One of the listed stars of the film, Irwin Schiff, was sentenced on February 24, 2006 to 13 years and 7 months in prison for tax evasion and ordered to pay over $4.2 million in restitution. In pre-sentencing documents filed with the court, Schiff’s lawyers had argued that he had a mental disorder related to his beliefs about taxation. Initially, the film portrays Mr. Schiff as a tax expert, though his qualifications and those of many other individuals in the film are not mentioned. Later in the film, Russo reveals that Schiff has gone to jail.
Mr. Schiff appears in the film for another reason as well. The filmmaker lampoons Judge Kent Dawson’s reaction to Schiff’s defense. The film alleges that the judge “denied Irwin the ability to prove to a jury that there was no law requiring Americans to file an income tax return. He denied Irwin the right to attempt to prove to a jury there was no law . . . by stating, ‘I will not allow the law in my courtroom.’” At 0:48:28 of the film, Mr. Russo introduces the judge and his statement.
Under the U.S. legal system, the general rule (with exceptions) is that neither side in a civil or criminal case is allowed to try to prove to the jury what the law is. For example, in a murder case the defendant is not generally allowed to persuade the jury that there is no law against murder, or to try to interpret the law for the jury. Likewise, the prosecution is not allowed to try to persuade the jury about what the law is, or how it should be interpreted. Disagreements about what the law is are argued by both sides before the judge, who then makes a ruling. Prior to jury deliberations, the judge, and only the judge, instructs the jury on the law.
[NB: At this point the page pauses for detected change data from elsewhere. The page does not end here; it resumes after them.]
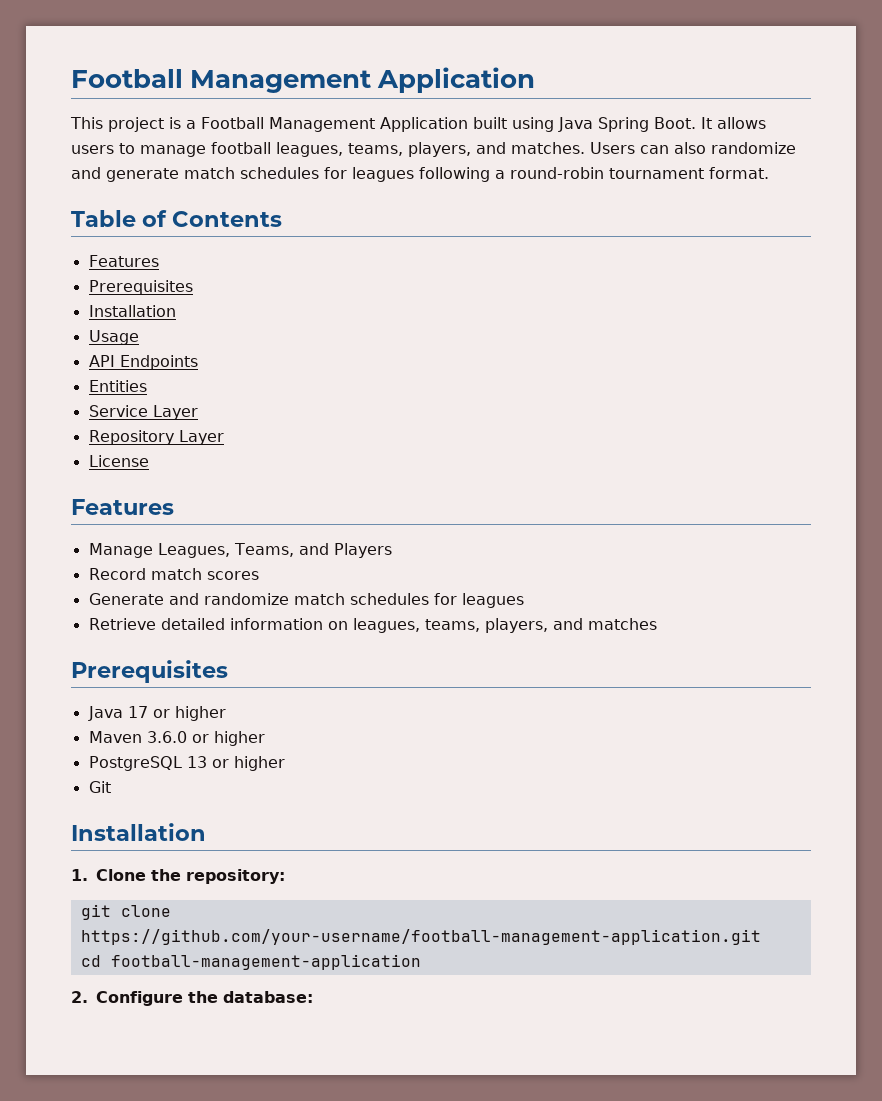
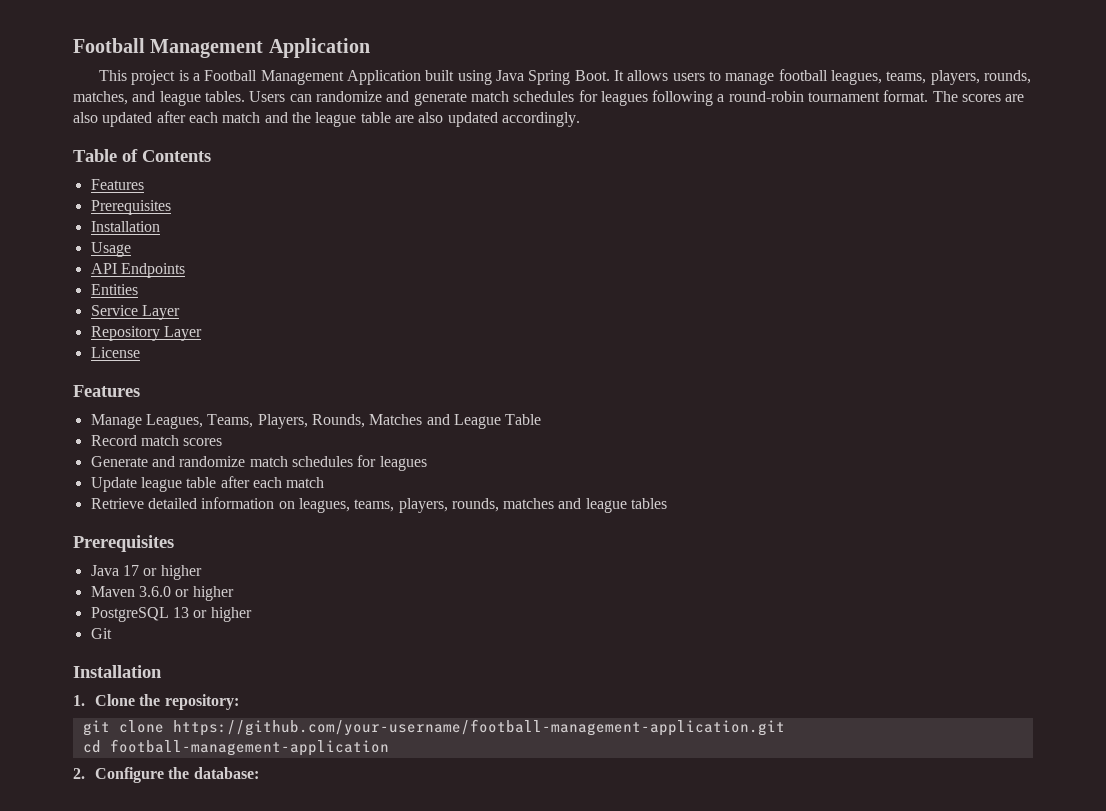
- It allows users to manage football leagues, teams, players, and matches.
+ It allows users to manage football leagues, teams, players, rounds, matches, and league tables.
- Users can also randomize and generate match schedules for leagues following a round-robin tournament format.
+ Users can randomize and generate match schedules for leagues following a round-robin tournament format. The scores are also updated after each match and the league table are also updated accordingly.
- Manage Leagues, Teams, and Players
+ Manage Leagues, Teams, Players, Rounds, Matches and League Table
+ Update league table after each match
- Retrieve detailed information on leagues, teams, players, and matches
+ Retrieve detailed information on leagues, teams, players, rounds, matches and league tables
Another listed star, Vernice Kuglin, was acquitted in her criminal trial for tax evasion in August 2003. This means she was not found guilty of a willful intent to evade income taxes. (A conviction for tax evasion requires, among other things, proof by the government that the defendant engaged in one or more affirmative acts of misleading the government or of hiding income.) Kuglin’s acquittal did not relieve her of liability for the taxes. Kuglin entered a settlement with the government in 2004 in which she agreed to pay over $500,000 in taxes and penalties. On April 30, 2007, the Memphis Daily News reported that Kuglin’s Federal tax problems continued with the filing of a notice of Federal tax lien in the amount of $188,025. The Memphis newspaper also stated that Kuglin has “given up her fight against paying taxes, according to a Sept. 10, 2004, Commercial Appeal story.”